"I call this early," I rejoined, glancing at the sun.
"Wall, it may be airly in the forenoon, but it ain't very airly in the mornin';" a distinction I was forced to admit. Before I had reëmbarked some cows came down to the shore, and I watched them ford the river to the island. They did it with great ease and precision. I was told they will sometimes, during high water, swim over to the islands, striking in well upstream, and swimming diagonally across. At one point some cattle had crossed the river, and evidently got into mischief, for a large dog rushed them down the bank into the current, and worried them all the way over, part of the time swimming and part of the time leaping very high, as a dog will in deep snow, coming down with a great splash.
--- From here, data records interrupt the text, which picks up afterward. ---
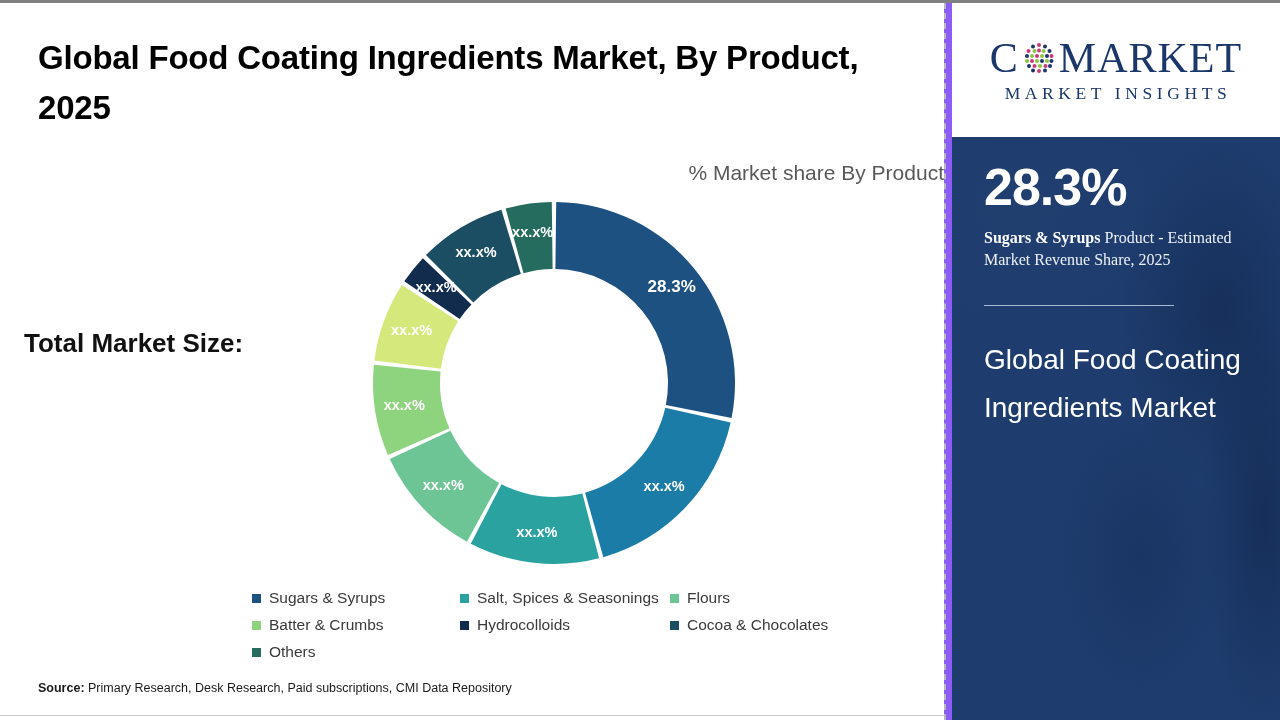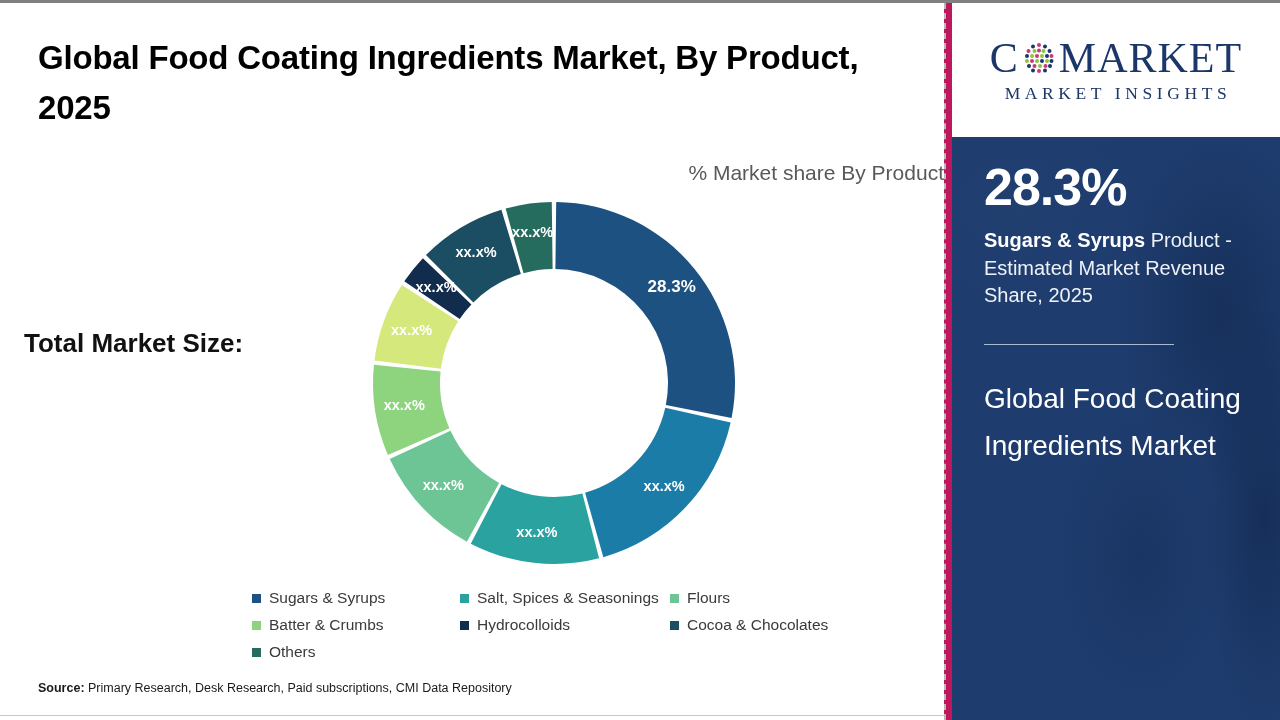--- a/index.html
+++ b/index.html
@@ -8,7 +8,7 @@
     font-family:"Liberation Sans", sans-serif;
     background:#ffffff; overflow:hidden;
   }
-  #page { position:relative; width:1280px; height:720px; background:#be185d;
+  #page { position:relative; width:1280px; height:720px; background:#8b5cf6;
           border-top:3px solid #808080; }
 
   

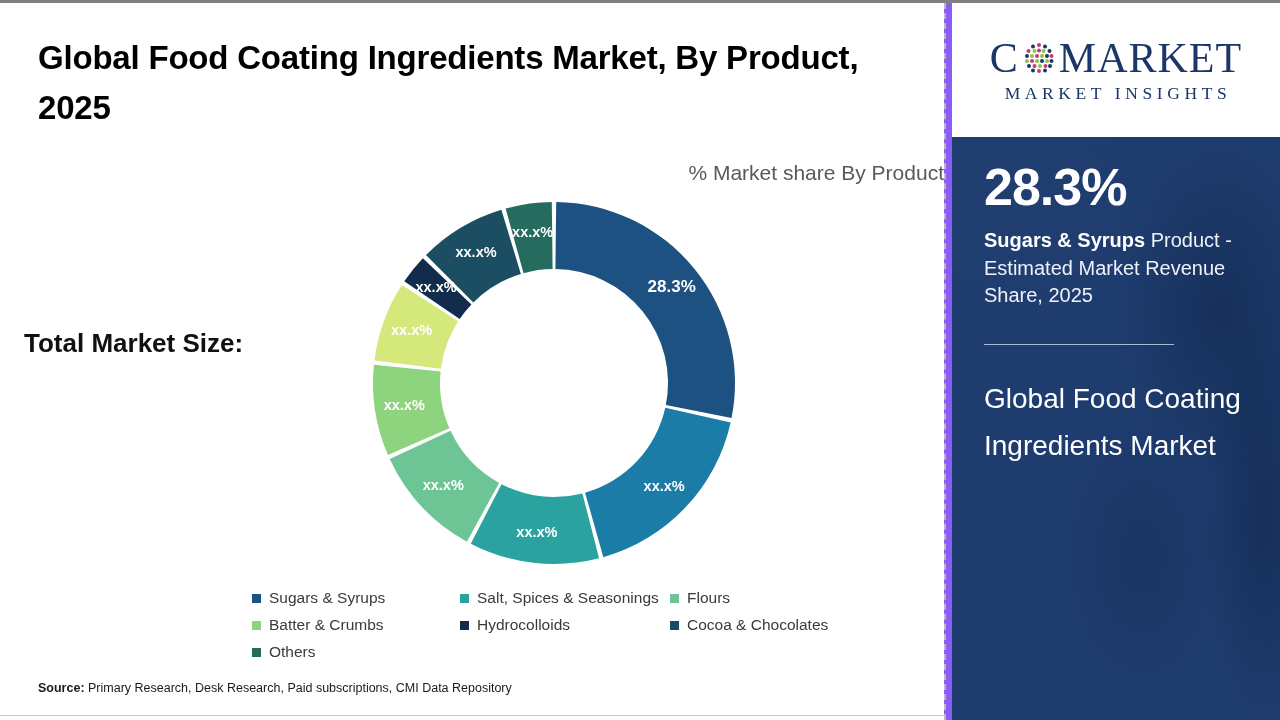--- a/index.html
+++ b/index.html
@@ -104,7 +104,7 @@
     line-height:1; padding-top:24px; letter-spacing:-1px;
   }
   #stat-desc {
-    margin-top:14px; font-size:20px; color:#eef2f8; line-height:1.38;
+    margin-top:14px; font-size:16px; color:#eef2f8; line-height:1.38;font-family:Liberation Serif, serif;
   }
   #stat-desc b { font-weight:bold; color:#ffffff; }
   #stat-rule { margin-top:34px; width:190px; height:1px; background:#a9bad4; }

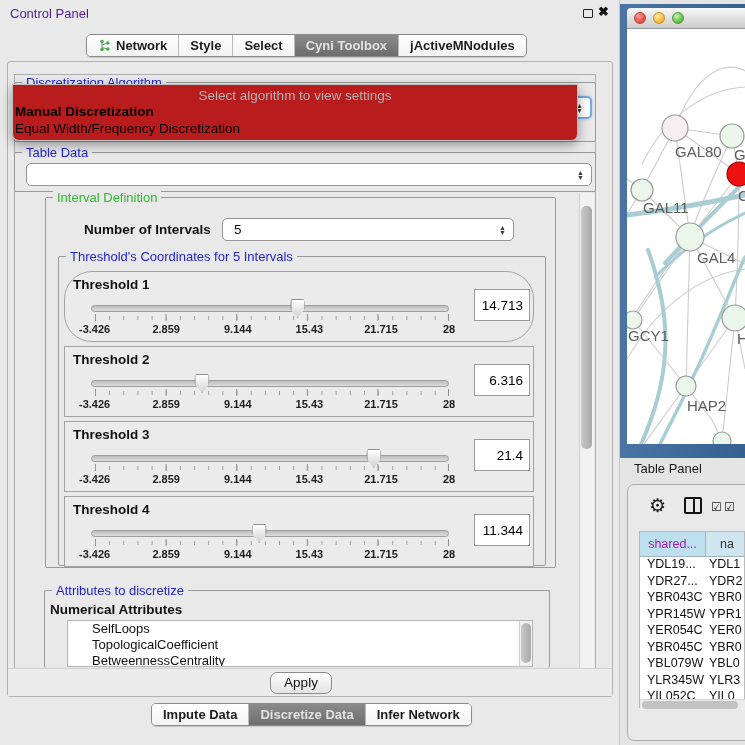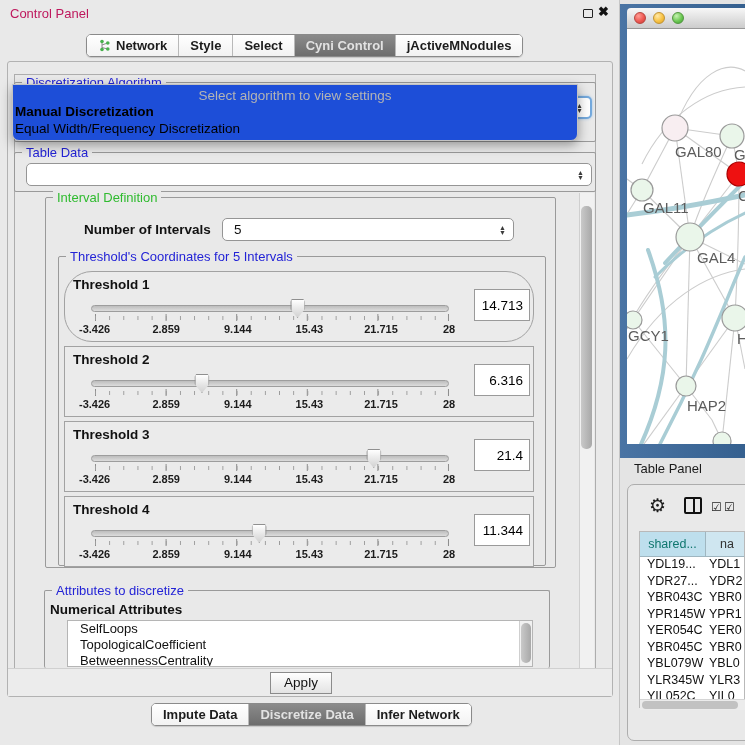--- a/index.html
+++ b/index.html
@@ -10,7 +10,7 @@
 
   
   #cpwin { left:0; top:0; width:620px; height:745px; background:#e9e9e9; border-right:1px solid #c6c6c6; }
-  #cptitle { left:10px; top:6px; font-size:13px; color:#be185d; }
+  #cptitle { left:10px; top:6px; font-size:13px; color:#4c1d95; }
   #floaticon { left:583px; top:9px; width:10px; height:9px; border:1.6px solid #222; border-radius:1px; }
   #closeicon { left:598px; top:4px; font-size:13px; font-weight:bold; color:#111; }
 

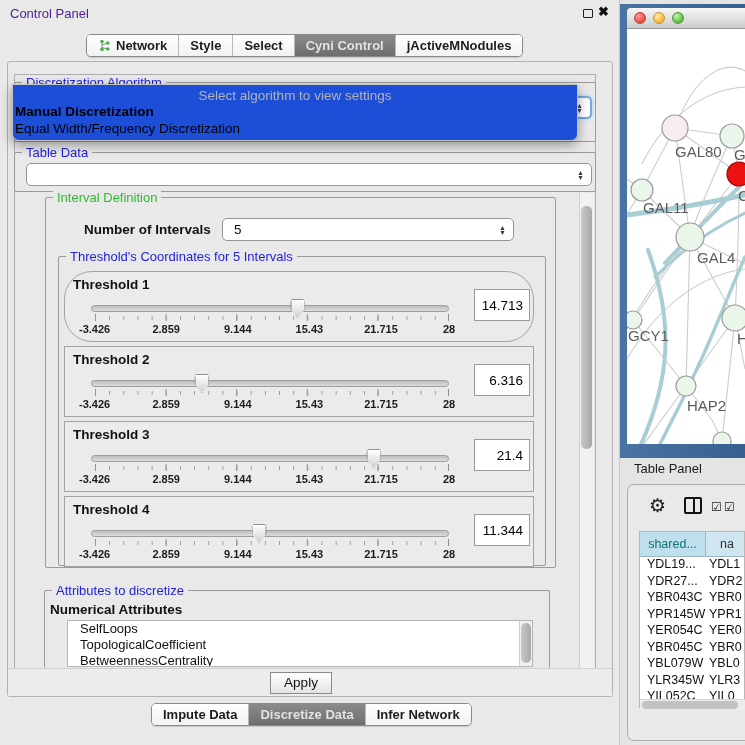--- a/index.html
+++ b/index.html
@@ -133,7 +133,7 @@
         <span>Select</span>
       </div>
     <div class="tabseg sel">
-        <span>Cyni Control</span>
+        <span>Cyni Toolbox</span>
       </div>
     <div class="tabseg">
         <span>jActiveMNodules</span>

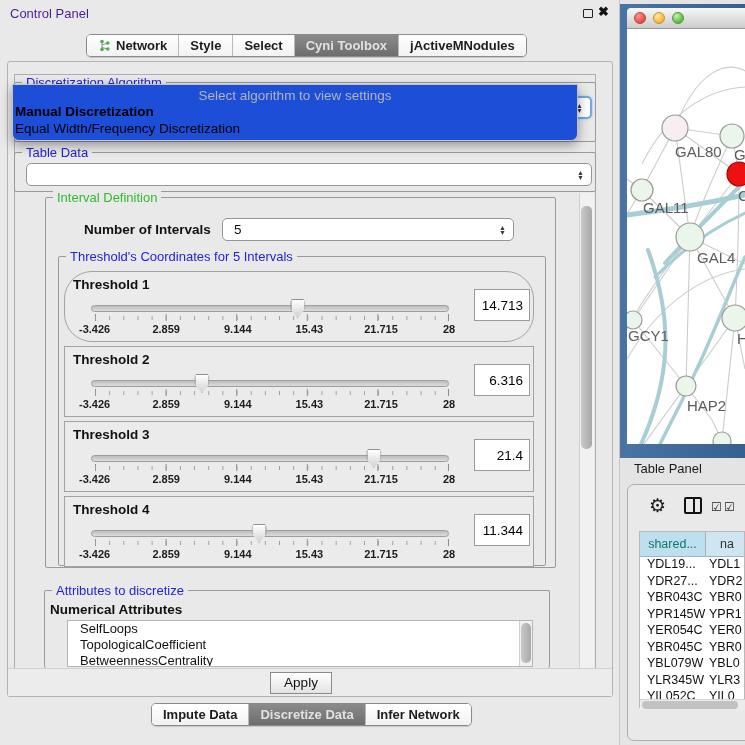--- a/index.html
+++ b/index.html
@@ -42,7 +42,7 @@
              font-size:7px; line-height:5px; color:#3a3a3a; }
 
   
-  #algopopup { left:12px; top:84px; width:566px; height:57px; background:#1d4ed8;
+  #algopopup { left:12px; top:84px; width:566px; height:57px; background:#b91c1c;
                border:1px solid #c2c2c2; border-radius:1px 1px 7px 7px;
                box-shadow:0 4px 12px rgba(0,0,0,.38); z-index:30; overflow:hidden; }
   #algoplaceholder { text-align:center; color:#b4b4b4; font-size:13.5px; padding-top:3px; }

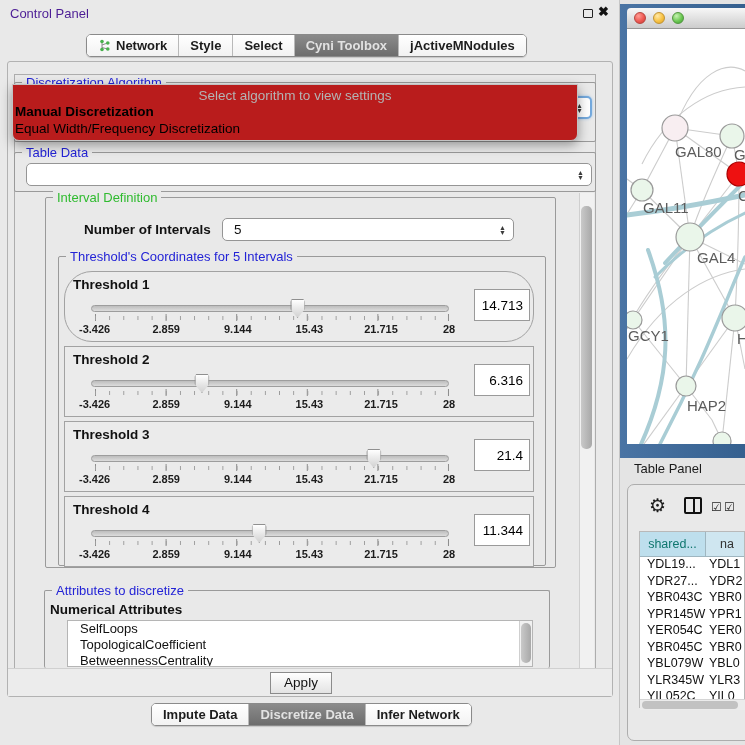--- a/index.html
+++ b/index.html
@@ -98,7 +98,7 @@
   .cbicon { top:500px; font-size:12px; color:#222; }
   #datatable { left:639px; top:531px; width:106px; height:177px; background:#fff; border:1px solid #b9b9b9; overflow:hidden; }
   .tblhead { display:flex; height:25px; border-bottom:1px solid #9fb6c0; }
-  .th1 { width:66px; background:#bedfed; border-right:1px solid #9fb6c0; font-size:12.5px; color:#0f766e;
+  .th1 { width:66px; background:#bedfed; border-right:1px solid #9fb6c0; font-size:12.5px; color:#a21caf;
          display:flex; align-items:center; justify-content:center; }
   .th2 { flex:1; background:#cfe6f0; font-size:12.5px; color:#333; display:flex; align-items:center; padding-left:14px; }
   .trow { display:flex; height:16.5px; }

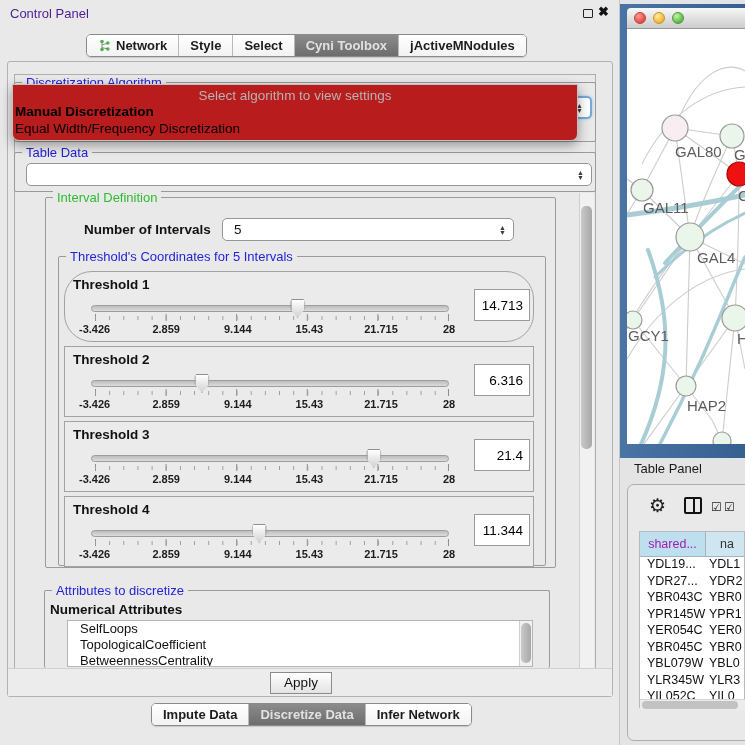--- a/index.html
+++ b/index.html
@@ -69,7 +69,7 @@
                background:#fff; font-family:"Liberation Sans",sans-serif; font-size:13.5px; text-align:right; padding-right:6px; }
 
   
-  #attrlist { left:67px; top:620px; width:466px; height:47px; background:#fff; border:1px solid #b5b5b5; overflow:hidden; }
+  #attrlist { left:67px; top:620px; width:466px; height:47px; background:#fff; border:1px solid #b5b5b5; overflow:hidden;padding-left:12px; }
   .attritem { font-size:13px; line-height:16px; padding-left:12px; white-space:nowrap; }
   .vscroll { position:absolute; background:#f1f1f1; border-left:1px solid #cfcfcf; }
   .vthumb { position:absolute; left:1px; border-radius:5px; background:linear-gradient(90deg,#c9c9c9,#a8a8a8); }

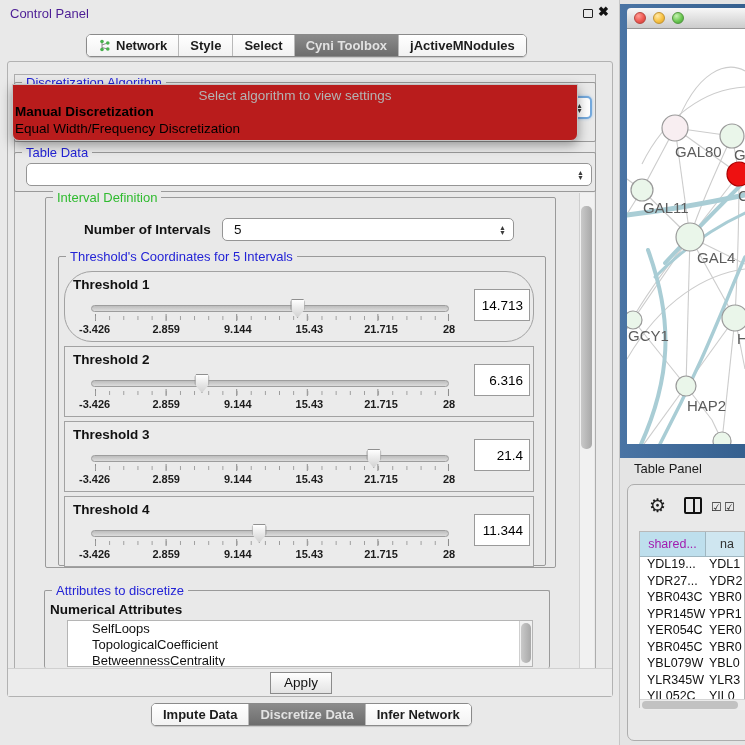--- a/index.html
+++ b/index.html
@@ -76,7 +76,7 @@
 
   
   #applystrip { left:8px; top:668px; width:604px; height:28px; background:#ececec; border-top:1px solid #d0d0d0; }
-  #applybtn { left:270px; top:672px; width:62px; height:22px; border:1px solid #8b8b8b; border-radius:0;
+  #applybtn { left:270px; top:672px; width:62px; height:22px; border:1px solid #8b8b8b; border-radius:7px;
               background:linear-gradient(#ffffff,#e3e3e3); font-size:13.5px; text-align:center; line-height:20px; }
The cattle were shrouded with spray as they ran, and altogether it was a novel picture.
My voyage ended that forenoon at Hancock, and was crowned by a few idyllic days with some friends in their cottage in the woods by Lake Oquaga, a body of crystal water on the hills near Deposit, and a haven as peaceful and perfect as voyager ever came to port in.
II. — SPRINGS
"I'll show thee the best springs."
—TEMPEST.
A MAN who came back to the place of his birth in the East, after an absence of a quarter of a century in the West, said the one thing he most desired to see about the old homestead was the spring. This, at least, he would find unchanged. Here his lost youth would come back to him. The faces of his father and mother he might not look upon; but the face of the spring, that had mirrored theirs and his own so oft, he fondly imagined would beam on him as of old. I can well believe that, in that all but springless country in which he had cast his lot, the vision, the remembrance, of the fountain that flowed by his father's doorway, so prodigal of its precious gifts, had awakened in him the keenest longings and regrets.
Did he not remember the path, also? for next to the spring itself is the path that leads to it. Indeed, of all foot-paths, the spring-path is the most suggestive.
This is a path with something at the end of it, and the best of good fortune awaits him who walks therein. It is a well-worn path, and, though generally up or down a hill, it is the easiest of all paths to travel: we forget our fatigue when going to the spring, and we have lost it when we turn to come away. See with what alacrity the laborer hastens along it, all sweaty from the fields; see the boy or girl running with pitcher or pail; see the welcome shade of the spreading tree that presides over its marvelous birth!